8. Vladimir Horowitz : Le clown triste

8. Vladimir Horowitz : Le clown triste
Vladimir Horowitz à Leningrad en mai 1986, © , © Getty / Sovfoto / Universal Images Group

Une fois que je suis assis, je me transforme, je vois le compositeur, je deviens, je suis le compositeur, la musique me donne ce sens en plus. Ca exige beaucoup de concentration. Puis il faut que le courant passe dans le public et l’enveloppe. Je veux qu’il ressente ce que je ressens. Quand je pleure ou quand je ris au piano je veux que le public pleure et rit avec moi.

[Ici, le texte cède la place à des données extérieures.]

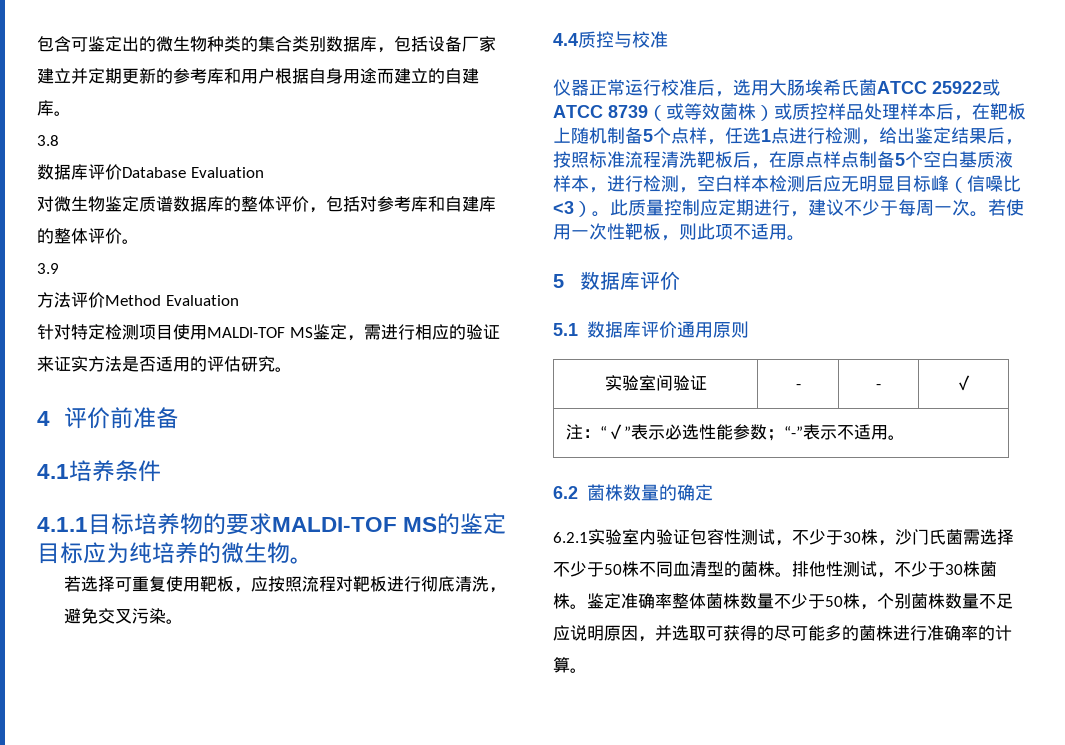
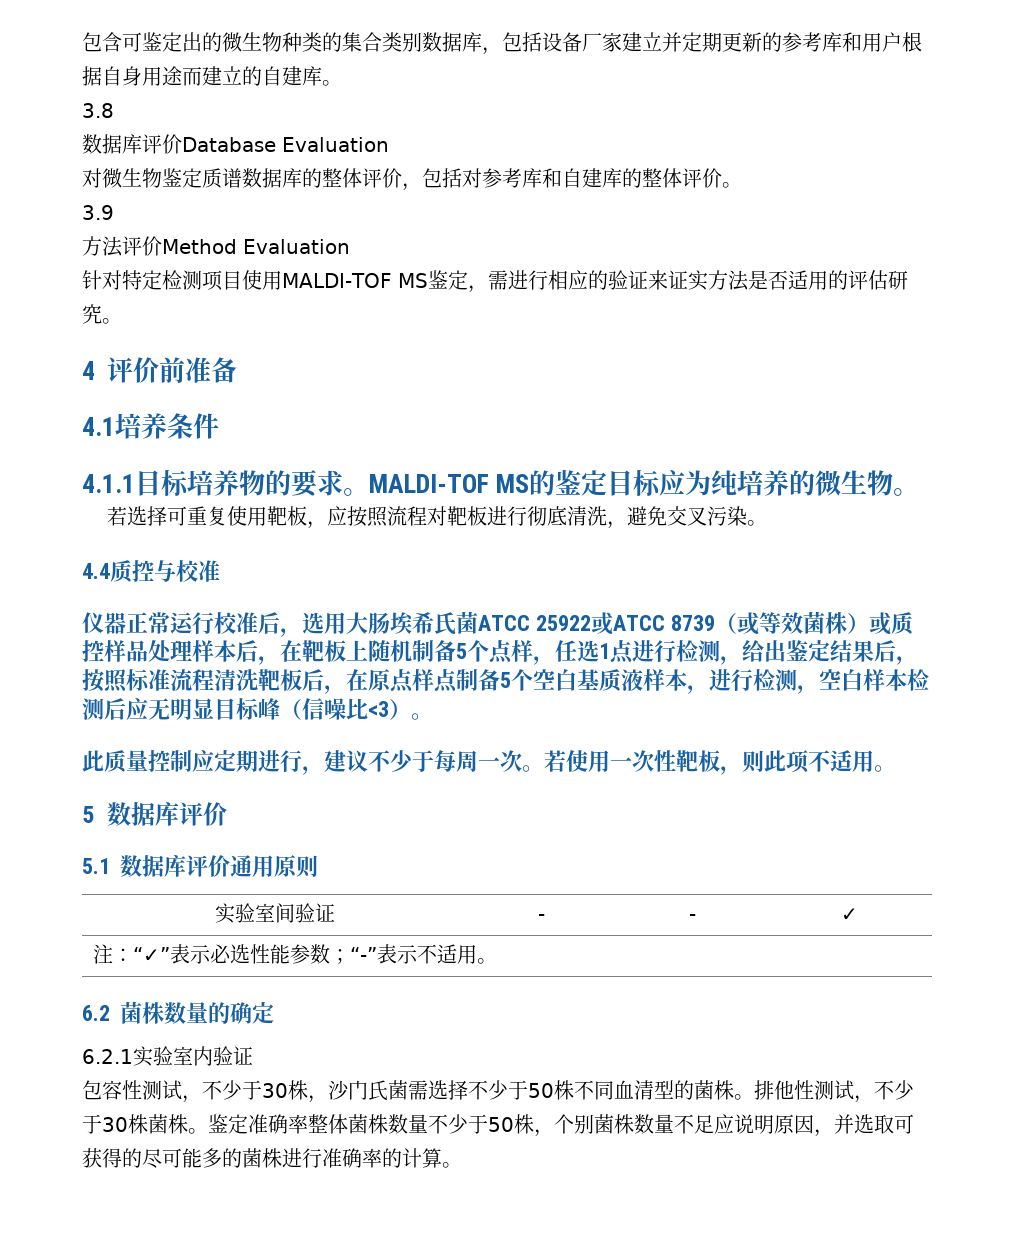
- 4.1.1目标培养物的要求MALDI-TOF MS的鉴定目标应为纯培养的微生物。
+ 4.1.1目标培养物的要求。MALDI-TOF MS的鉴定目标应为纯培养的微生物。
- 仪器正常运行校准后，选用大肠埃希氏菌ATCC 25922或ATCC 8739（或等效菌株）或质控样品处理样本后，在靶板上随机制备5个点样，任选1点进行检测，给出鉴定结果后，按照标准流程清洗靶板后，在原点样点制备5个空白基质液样本，进行检测，空白样本检测后应无明显目标峰（信噪比<3）。此质量控制应定期进行，建议不少于每周一次。
+ 仪器正常运行校准后，选用大肠埃希氏菌ATCC 25922或ATCC 8739（或等效菌株）或质控样品处理样本后，在靶板上随机制备5个点样，任选1点进行检测，给出鉴定结果后，按照标准流程清洗靶板后，在原点样点制备5个空白基质液样本，进行检测，空白样本检测后应无明显目标峰（信噪比<3）。
+ 此质量控制应定期进行，建议不少于每周一次。
- 6.2.1实验室内验证包容性测试，不少于30株，沙门氏菌需选择不少于50株不同血清型的菌株。
+ 6.2.1实验室内验证
+ 包容性测试，不少于30株，沙门氏菌需选择不少于50株不同血清型的菌株。

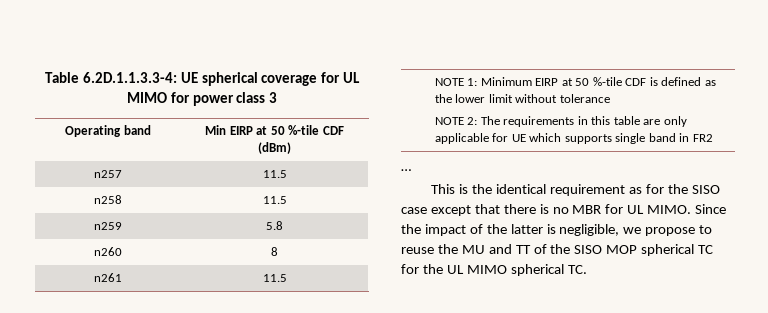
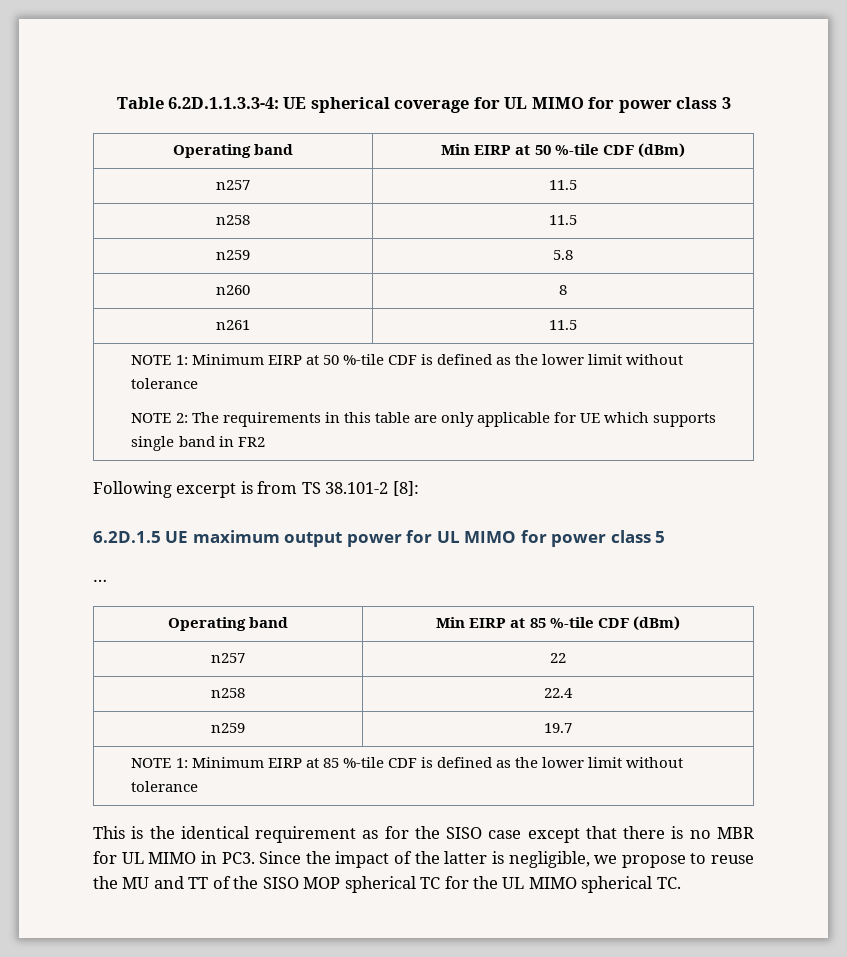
+ Following excerpt is from TS 38.101-2 [8]:
+ 6.2D.1.5 UE maximum output power for UL MIMO for power class 5
  …
+ Operating band | Min EIRP at 85 %-tile CDF (dBm)
+ n257 | 22
+ n258 | 22.4
+ n259 | 19.7
+ NOTE 1: Minimum EIRP at 85 %-tile CDF is defined as the lower limit without tolerance
- This is the identical requirement as for the SISO case except that there is no MBR for UL MIMO. Since the impact of the latter is negligible, we propose to reuse the MU and TT of the SISO MOP spherical TC for the UL MIMO spherical TC.
+ This is the identical requirement as for the SISO case except that there is no MBR for UL MIMO in PC3. Since the impact of the latter is negligible, we propose to reuse the MU and TT of the SISO MOP spherical TC for the UL MIMO spherical TC.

De 1965, à 1989, l’ascension de Vladimir Horowitz est infinie. En dehors d’une courte troisième retraite, il devient un pianiste idolâtré, une star de la télévision. Il est si drôle, si fou, si spectaculaire avec ses nœuds papillon et son rire de Mozart. On se l’arrache et plus personne n’ose le critiquer pour sa virtuosité désinvolte. Il est vrai qu’il joue bien plus intérieurement maintenant. Il pose des conditions avant d’accepter de donner un concert, c’est la raison pour laquelle il est décrit comme capricieux. Ses dernières années sont marquées par la rencontre avec une âme sœur, le violoncelliste Mstislav Rostropovitch et par son retour en Russie en 1986, la première fois depuis 61 ans. Un retour aux racines de son immense mélancolie et de son talent.